_WHAT THIS TASK INVOLVES_
Among these records, which lines include "none"? Copy them out.

_SUPPLIED INFORMATION_

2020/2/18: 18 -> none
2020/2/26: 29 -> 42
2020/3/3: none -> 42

* * *

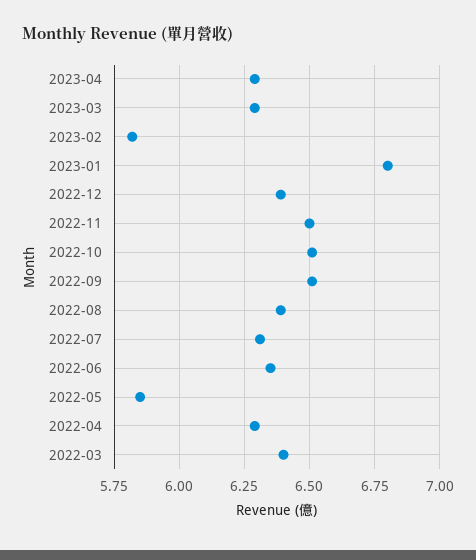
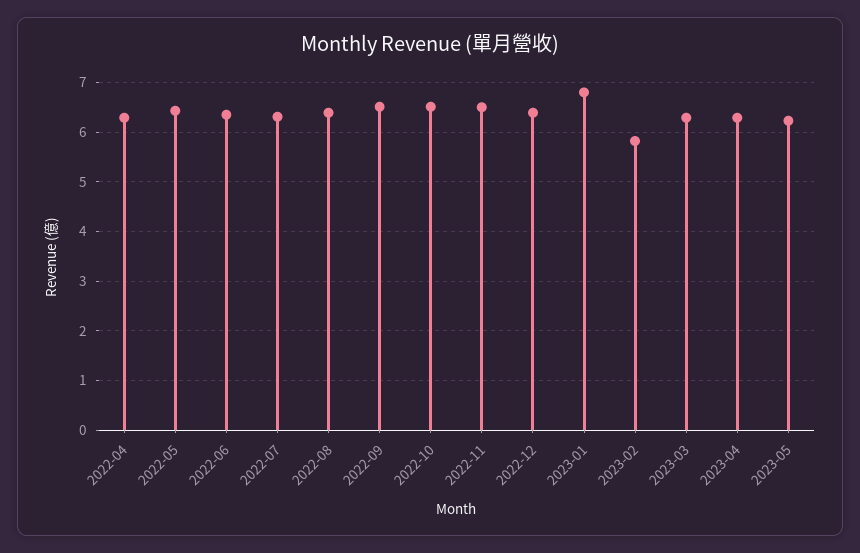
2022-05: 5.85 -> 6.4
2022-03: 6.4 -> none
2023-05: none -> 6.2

==

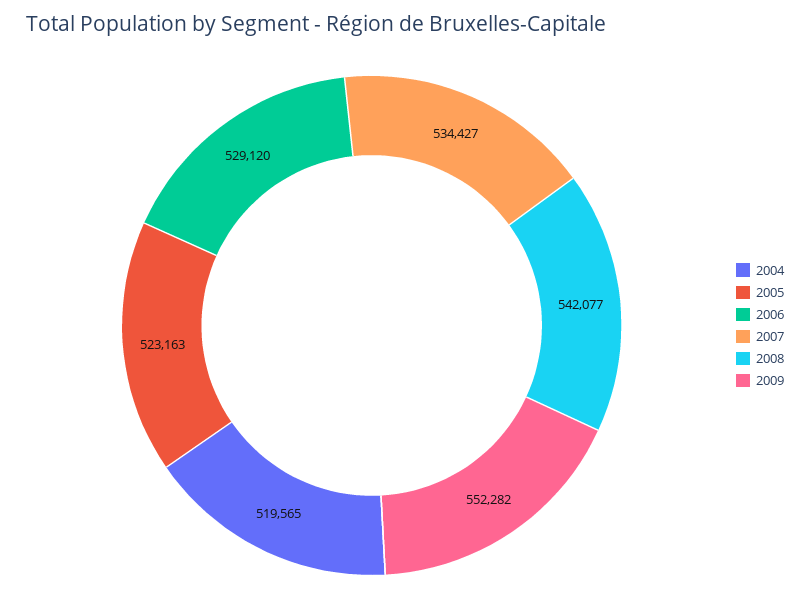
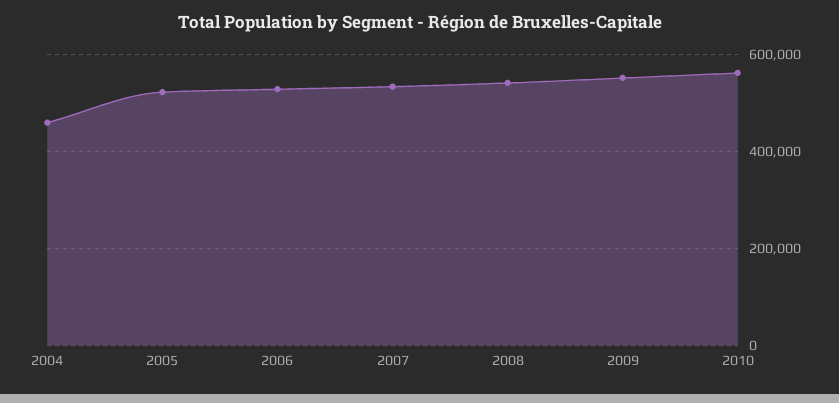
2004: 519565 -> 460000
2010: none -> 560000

_RESPONSE_
2020/2/18: 18 -> none
2020/3/3: none -> 42
2022-03: 6.4 -> none
2023-05: none -> 6.2
2010: none -> 560000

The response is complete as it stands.